If all primary nodes are up, the problem is nonexistent. You could certainly implement any number of solutions inside Riak, but I cannot see that there is 'one right way(tm)' to do it. In such cases I am all in favor of providing all the needed primitives to implement whatever is best for your application in a layer on top. The ability to have a DELETE fail unless all primary nodes are up would be one such primitive.

Am 16.06.2011 17:40, schrieb Greg Nelson:
Well, it is kind of Riak specific. An implementation that treated DELETEs like PUTs (tombstones w/ vector clocks for ordering), then this would not be an issue, right? When no primary nodes are down, the tombstones can be physically deleted on the backend. A logical delete could never reappear if that were how it worked.

Is this essentially what is on the current master branch (not yet released)?
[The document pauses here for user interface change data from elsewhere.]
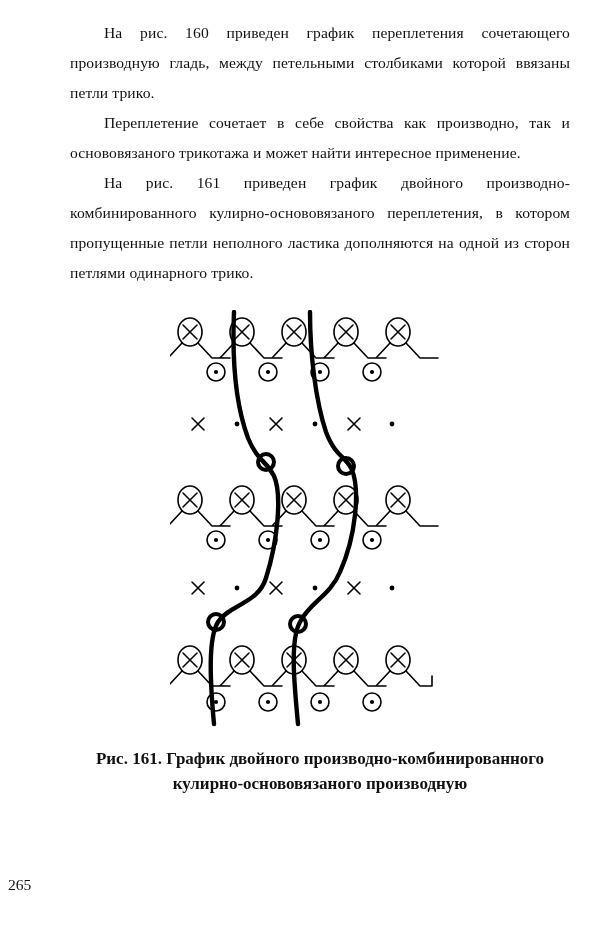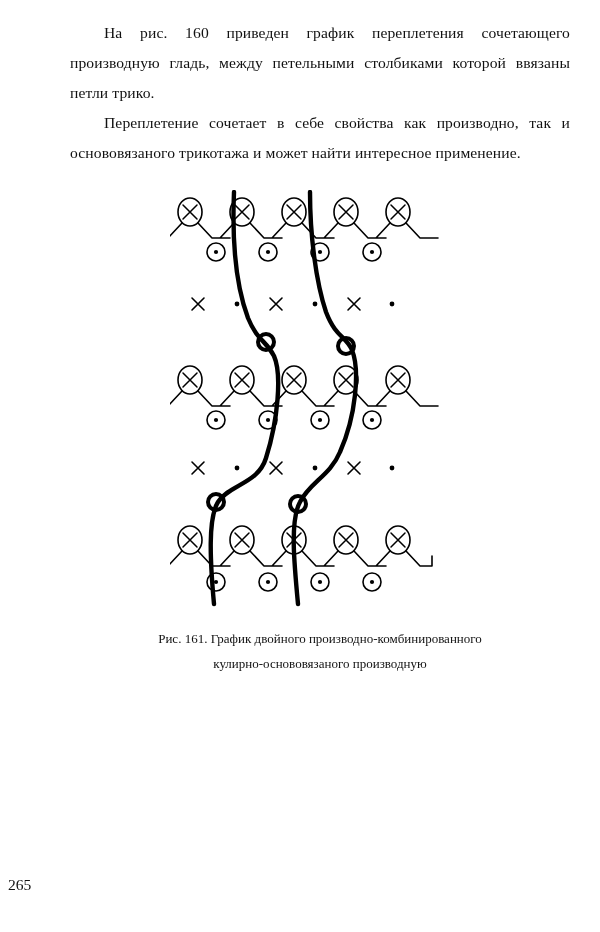--- a/index.html
+++ b/index.html
@@ -69,6 +69,7 @@
   <div class="body-text">
     <p>На рис. 160 приведен график переплетения сочетающего производную гладь, между петельными столбиками которой ввязаны петли трико.</p>
     <p>Переплетение сочетает в себе свойства как производно, так и основовязаного трикотажа и может найти интересное применение.</p>
+    <p>На рис. 161 приведен график двойного производно-комбинированного кулирно-основовязаного переплетения, в котором пропущенные петли неполного ластика дополняются на одной из сторон петлями одинарного трико.</p>
   </div>
 
   <div class="figure-wrap">

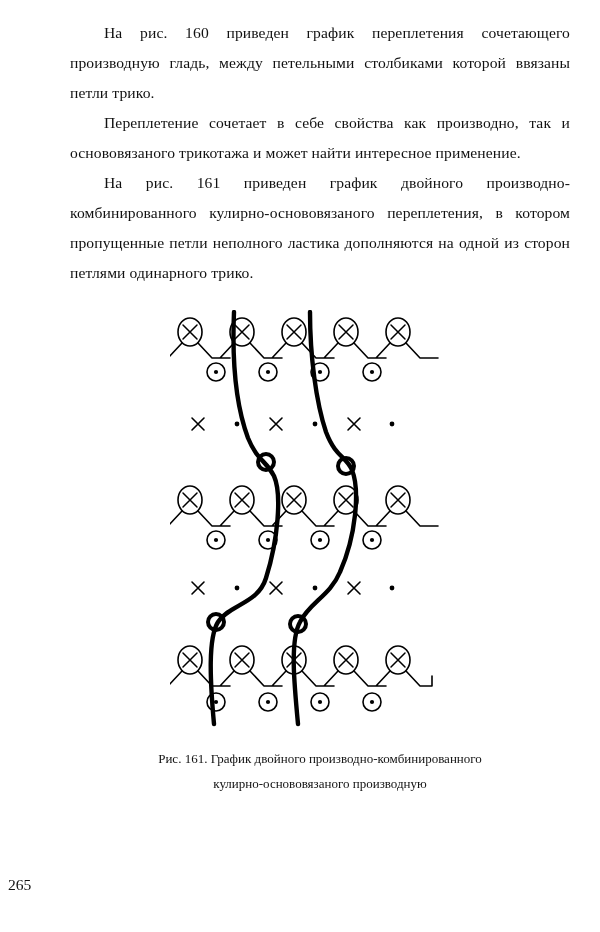--- a/index.html
+++ b/index.html
@@ -44,10 +44,11 @@
   }
   .caption {
     margin-top: 16px;
-    font-size: 13px;
+    font-size: 17px;
     line-height: 25px;
     text-align: center;
     padding: 0 6px;
+    font-weight: bold;
   }
   .caption span {
     display: block;

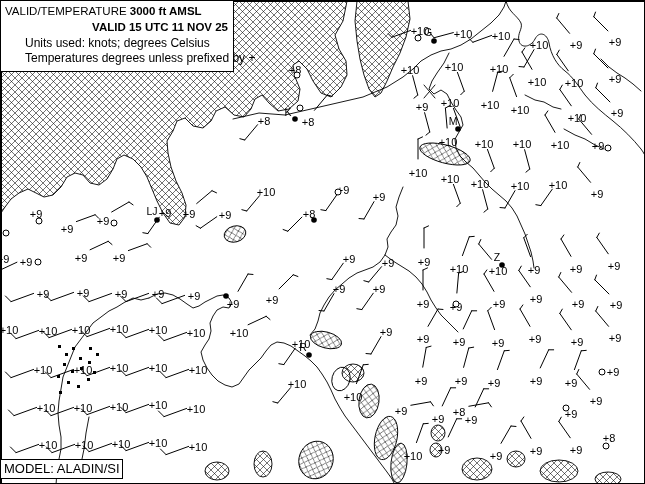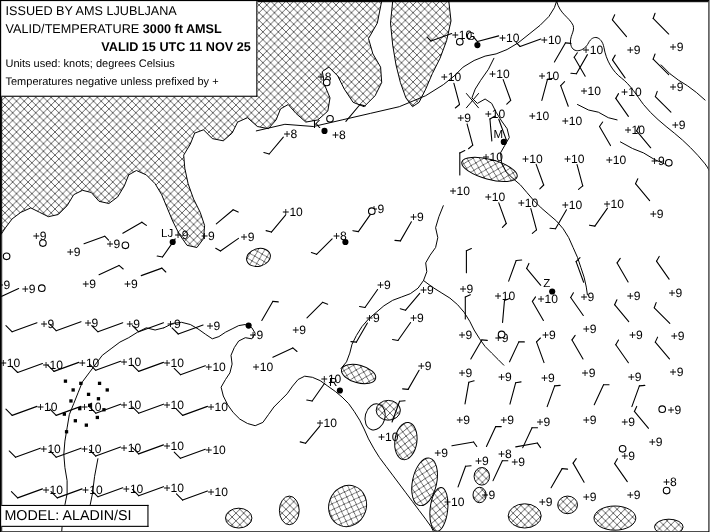--- a/index.html
+++ b/index.html
@@ -483,7 +483,6 @@
   </svg>
 
   <div class="info-box">
-    <div>ISSUED BY AMS LJUBLJANA</div>
     <div><span>VALID/TEMPERATURE </span><span class="bold">3000 ft AMSL</span></div>
     <div class="bold">VALID 15 UTC 11 NOV 25</div>
     <div class="small">Units used: knots; degrees Celsius</div>

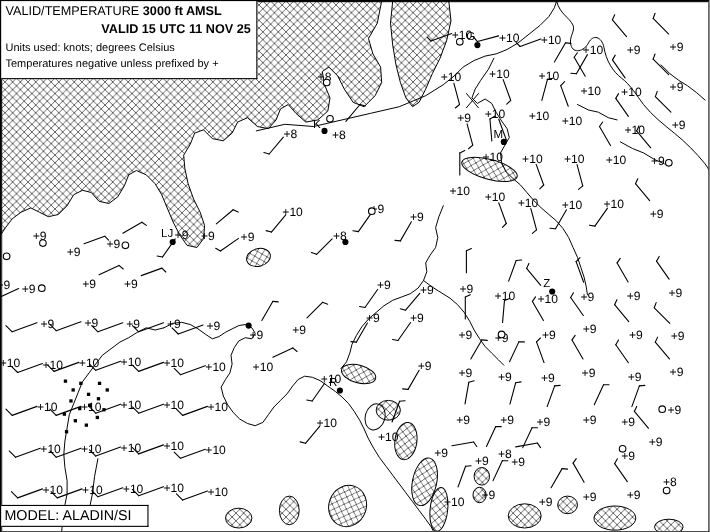--- a/index.html
+++ b/index.html
@@ -16,7 +16,7 @@
     padding:3px 5px 4px 4px;line-height:15.8px;font-size:11.5px;white-space:nowrap;
   }
   .info-box .bold{font-weight:bold;text-align:right;}
-  .info-box .small{font-size:10px;}
+  .info-box .small{font-size:12px;margin-left:20px;}
   .model-box{
     position:absolute;left:0;top:458px;background:#fff;border:1px solid #000;
     border-left:none;padding:1px 14px 2px 3px;font-size:13px;white-space:nowrap;

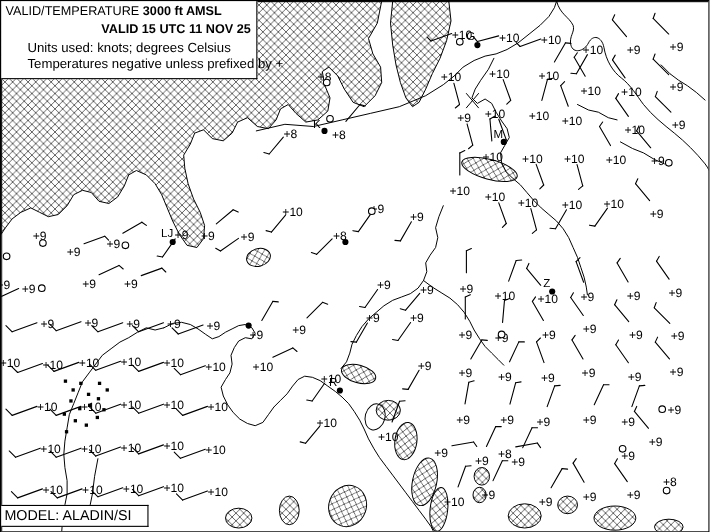--- a/index.html
+++ b/index.html
@@ -486,7 +486,7 @@
     <div><span>VALID/TEMPERATURE </span><span class="bold">3000 ft AMSL</span></div>
     <div class="bold">VALID 15 UTC 11 NOV 25</div>
     <div class="small">Units used: knots; degrees Celsius</div>
-    <div class="small">Temperatures negative unless prefixed by +</div>
+    <div class="small">Temperatures degrees unless prefixed by +</div>
   </div>
 
   <div class="model-box">MODEL: ALADIN/SI</div>

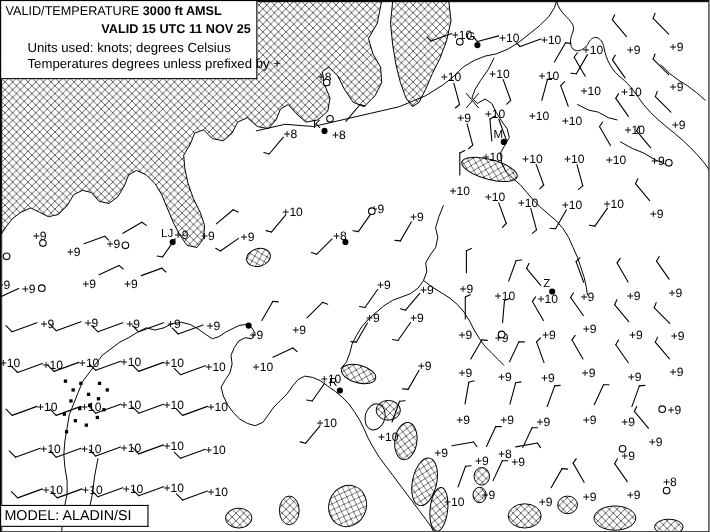--- a/index.html
+++ b/index.html
@@ -19,7 +19,7 @@
   .info-box .small{font-size:12px;margin-left:20px;}
   .model-box{
     position:absolute;left:0;top:458px;background:#fff;border:1px solid #000;
-    border-left:none;padding:1px 14px 2px 3px;font-size:13px;white-space:nowrap;
+    border-left:none;padding:1px 2px 2px 3px;font-size:13px;white-space:nowrap;
   }
   text.temp{font-size:11px;}
   text.stn{font-size:10.5px;}

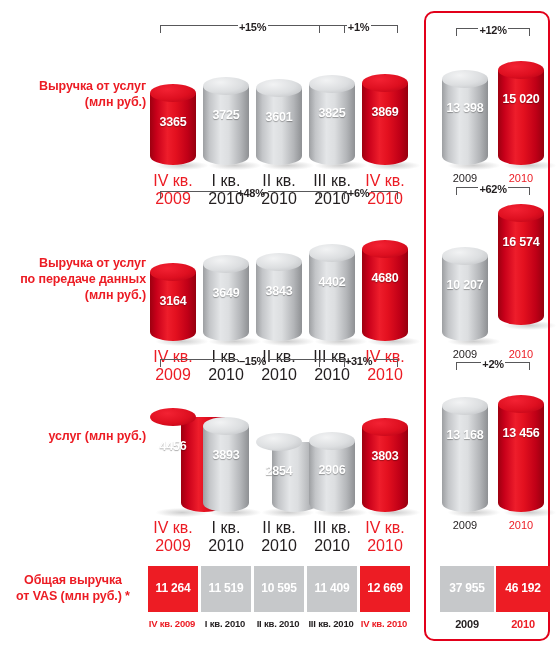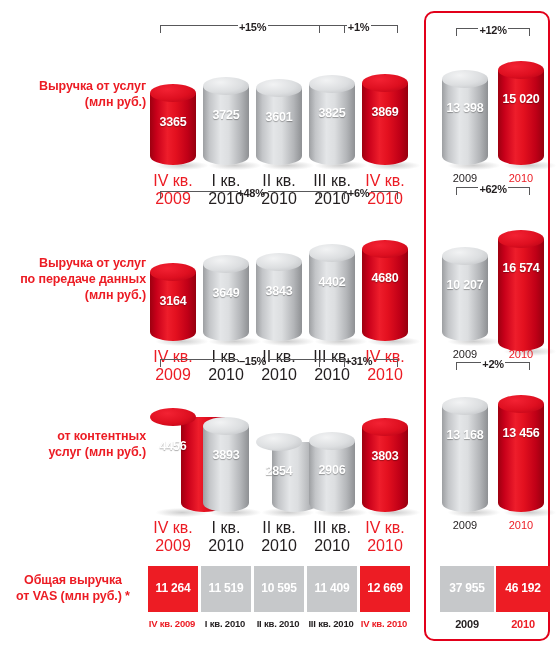--- a/index.html
+++ b/index.html
@@ -219,7 +219,7 @@
         <div class="val" style="top: 22px;">10 207</div>
       </div>
       <div class="tick dark" style="position: absolute; left: 433px; top: 348px; width: 64px; text-align: center; font-size: 11px;">2009</div>
-      <div class="cyl red" style="left: 498px; top: 239px; height: 112px;">
+      <div class="cyl red" style="left: 498px; top: 213px; height: 112px;">
         <div class="shadow"></div>
         <div class="body"></div>
         <div class="top"></div>

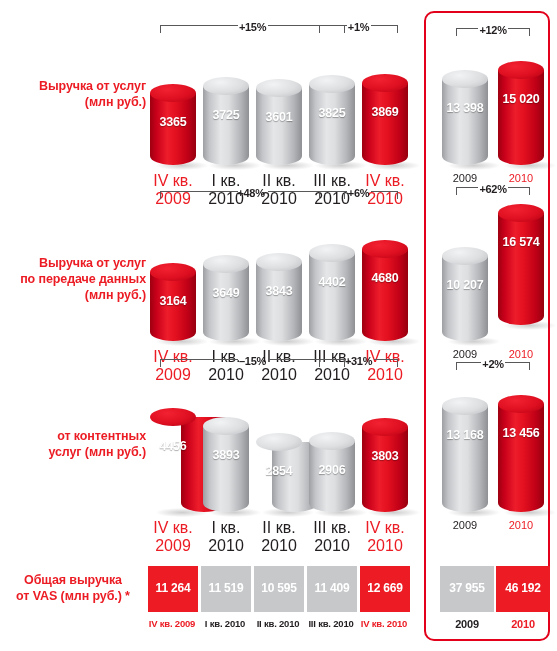--- a/index.html
+++ b/index.html
@@ -242,7 +242,6 @@
         <div class="pct" style="left: 21px; width: 32px;">+62%</div>
       </div>
       <div class="row-label" style="top: 428px;">
-        <div>от контентных</div>
         <div>услуг (млн руб.)</div>
       </div>
       <div class="cyl red" style="left: 150px; top: 417px; height: 95px; padding-left: 31px;">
On Thursday, June 16, 2011 at 8:22 AM, Nico Meyer wrote:

The problem with unreachable nodes still remains, since you don't know
how long they will be gone. The only 'safe' minimum time to keep deleted
values is forever. This can be easily emulated in the application layer
by using a special value (or use Riak metadata for example).
So it essentially a trade off like most things. If you are sure that no
node will ever be down for more than 24 hours, your solution would work.

If it is really essential for an application that deleted keys don't
ever reappear, you should just store this information explicitly (that
way you also know when the key was deleted btw.). If not, then one can
live with the current behaviour, which is much simpler implementation wise.

I would just separate the two issues of logically deleting and
physically deleting (which is just an operational issue as opposed to an
issue for your application design). The latter could be handled by the
storage backend. Bitcask already has a key expiration feature. If it
where fixed, so that expired key are actually counted towards the
triggering of merges, and the ttl could be set per key, you would be
good to go ;-).

Btw, this whole issue is not really Riak specific. It is essentially a
consequence of eventual consistency, where you have to make a trade off
between the amount of bookkeeping information you want to store and the
maximum amount of time (or number of updates) any part of the system can
diverge from the rest of the system before you get undesired results.